I am observing a systematic increase in my loss function (square loss) when the parameter shift is big (1.0 or 0.1) but not for smaller parameter shifts. Is there any physical/numerical reason for this?

Here is a minimal working example, where the only parameterized gate is a displacement gate and the target is the approximation of a single function value f(0.5)=1.0

import pennylane as qml
from pennylane import numpy as np
dev = qml.device("strawberryfields.fock", wires=1, cutoff_dim=10, shots=100)
@qml.qnode(dev)
def quantum_neural_net(parameter, x=None):
# Encode input x into quantum state
qml.Displacement(x, 0.0, wires=0)
qml.Displacement(parameter, 0.0, wires=0)
return qml.expval(qml.X(0))
lr = 0.001
input = 0.5
goal = 1.0
# starting value of displacement parameter
parameter = -0.1
costs = []
steps = 500
for it in range(steps):
# feed forward with the parameter value and calculate loss
output = quantum_neural_net(parameter, x=input)
loss=(goal - output) ** 2
costs.append(loss)
# feedforward at shifts of the parameter and calculate partial derivative
output_plus = output = quantum_neural_net(parameter+s, x=input)
output_minus = output = quantum_neural_net(parameter-s, x=input)
output_gradient = 1./(2.*s)*(output_plus-output_minus)
# calculate gradient of loss with respect to parameter using chain rule
gradient = -2*(goal-output)*output_gradient
# update parameter with simple gradient descent
parameter -= gradient*lr

This code leads to the following figures for different values of s (loss as a function of steps):

Does anyone have an idea of why a big s, leads to this error? Any help would be greatly appreciated!

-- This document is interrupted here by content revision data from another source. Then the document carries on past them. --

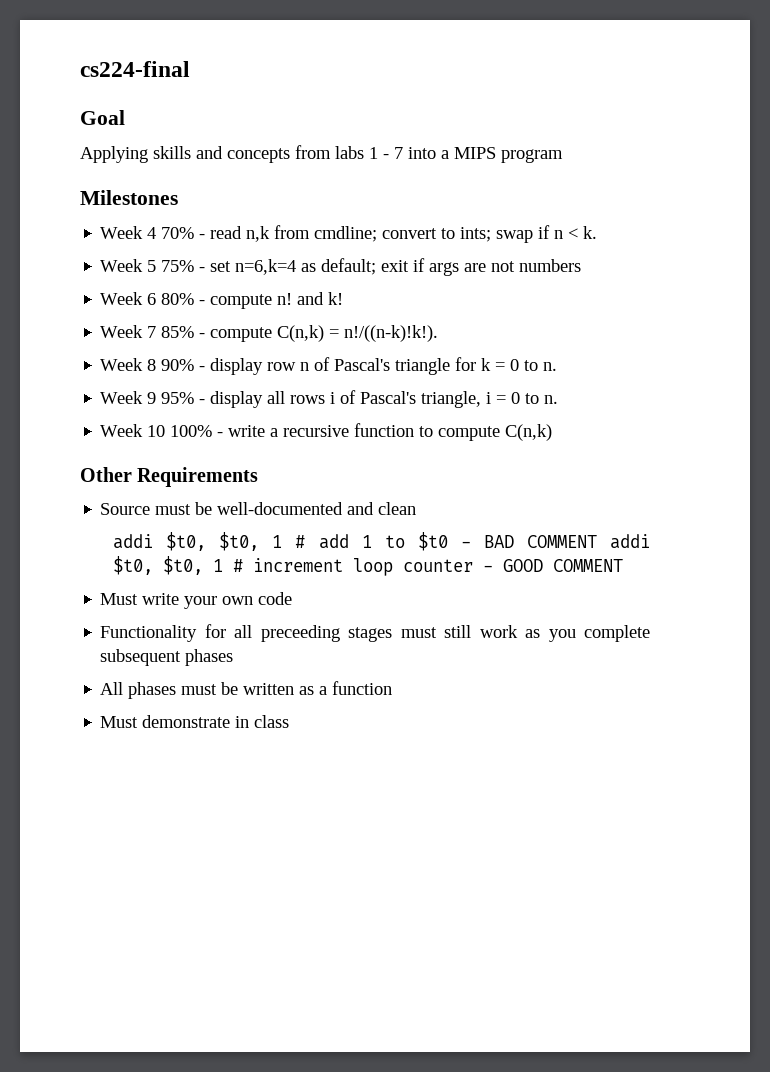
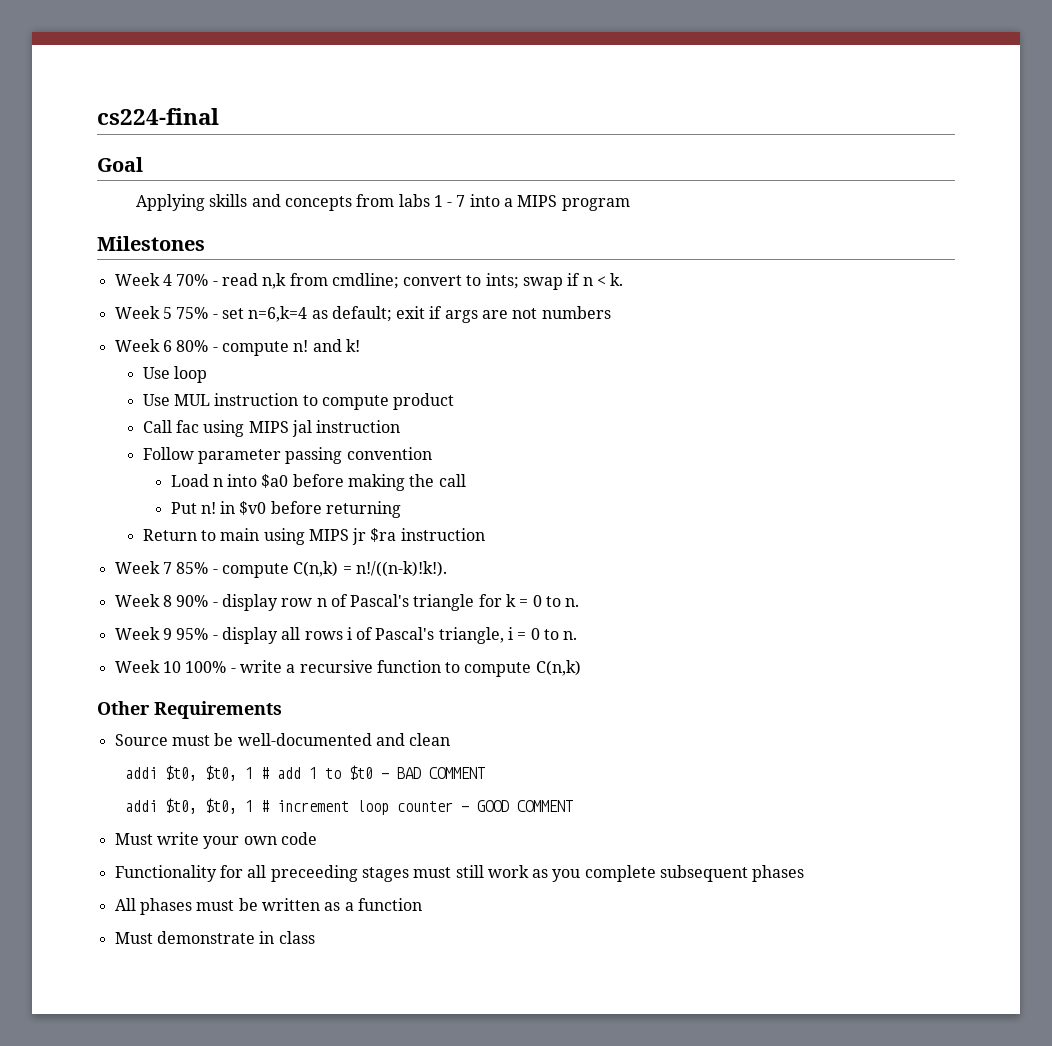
+ Use loop
+ Use MUL instruction to compute product
+ Call fac using MIPS jal instruction
+ Follow parameter passing convention
+ Load n into $a0 before making the call
+ Put n! in $v0 before returning
+ Return to main using MIPS jr $ra instruction
- addi $t0, $t0, 1 # add 1 to $t0 - BAD COMMENT addi $t0, $t0, 1 # increment loop counter - GOOD COMMENT
+ addi $t0, $t0, 1 # add 1 to $t0 - BAD COMMENT
+ addi $t0, $t0, 1 # increment loop counter - GOOD COMMENT

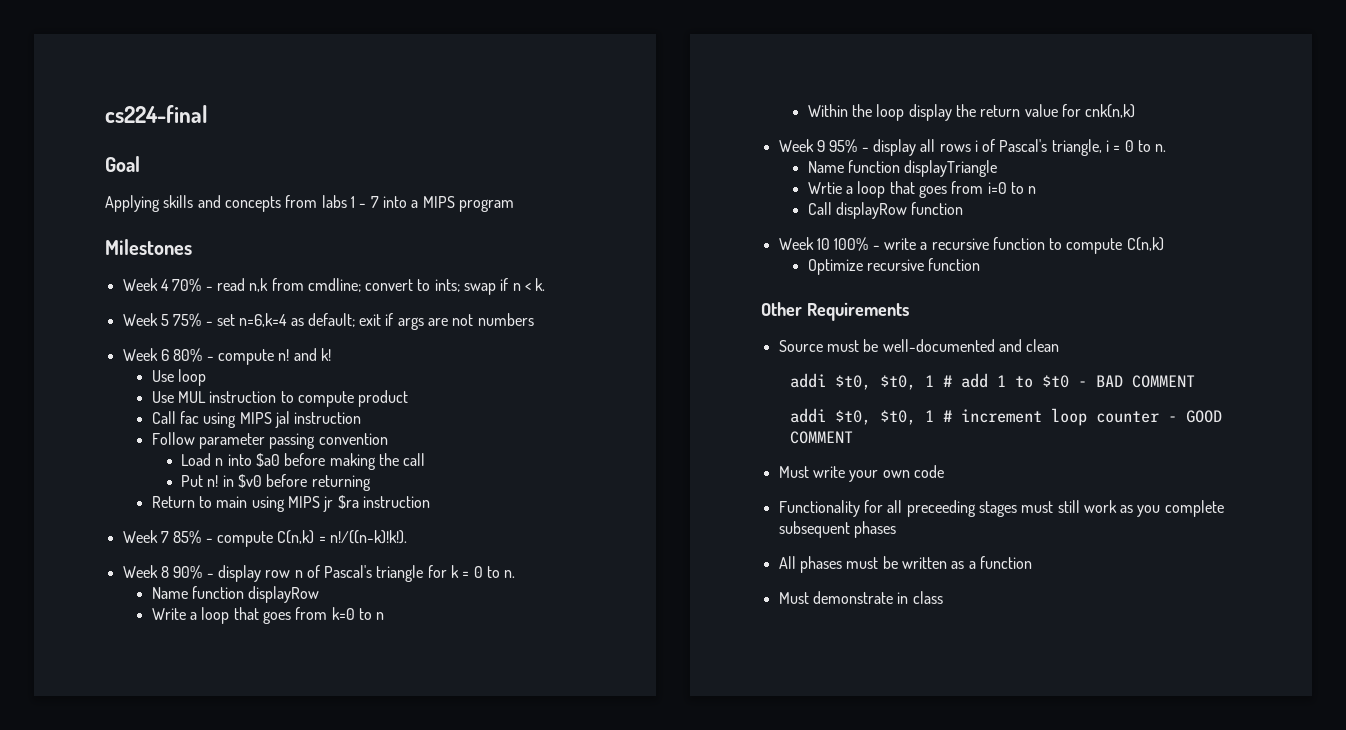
+ Name function displayRow
+ Write a loop that goes from k=0 to n
+ Within the loop display the return value for cnk(n,k)
+ Name function displayTriangle
+ Wrtie a loop that goes from i=0 to n
+ Call displayRow function
+ Optimize recursive function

It seems like you’re using finite-differences in your code to calculate the gradient (not to be confused with the parameter shift rule). Since the gradient will be less exact the larger the value of s, the parameters might update incorrectly and thus cause the loss to go up. Using a more exact gradient (i.e. a smaller s) will most likely give more precise gradient-descent steps, thus seemingly working well for s=0.01.

Well, I can see it has exactly the same form as the centered finite difference scheme, but it looks like the parameter shift rule for that gate has that form as well (Schuld). If this is not the case, what is the difference between my version and the parameter shift for the displacement gate?

You are correct that the parameter shift rule for the displacement gate looks exactly like the finite differences rule stated in the paper you linked. I mistakenly thought that you were using finite differences in your code. After looking into it a bit more, the issue seems to be that you’re using the strawberryfields.fock backend with a too small cutoff_dim value, causing large parameter shifts to fall out of scope, so to say. The higher the value of s, the bigger the cutoff needs to be. You could solve this by either using a larger cutoff or by switching to e.g. the strawberryfields.gaussian backend instead.

I updated this specific reply since what I wrote before wasn’t strictly correct. Sorry about any confusion I might have caused. I hope this makes sense, though; otherwise, feel free to keep on asking questions.

Sorry about that. However, just for my understanding: Could you elaborate on how an increased shift falls out of scope? I imagine, that the parameter shift of the displacement gate has the effect of moving the Wigner distribution in x,p phase space without changing it’s shape. But the cutoff dimensions only controls how many Fock states are allowed in the basis to describe the current CV state. How are these related?

Hi Martin — A very restricted rule of thumb in Fock space is that if you apply a displacement by alpha on vacuum then your Fock distribution will be Poisson with mean equal to |alpha|^2. This means that you will need a Fock cutoff of at least |\alpha|^2 + k |\alpha| where k~2,3 to account for most of the photon number probability.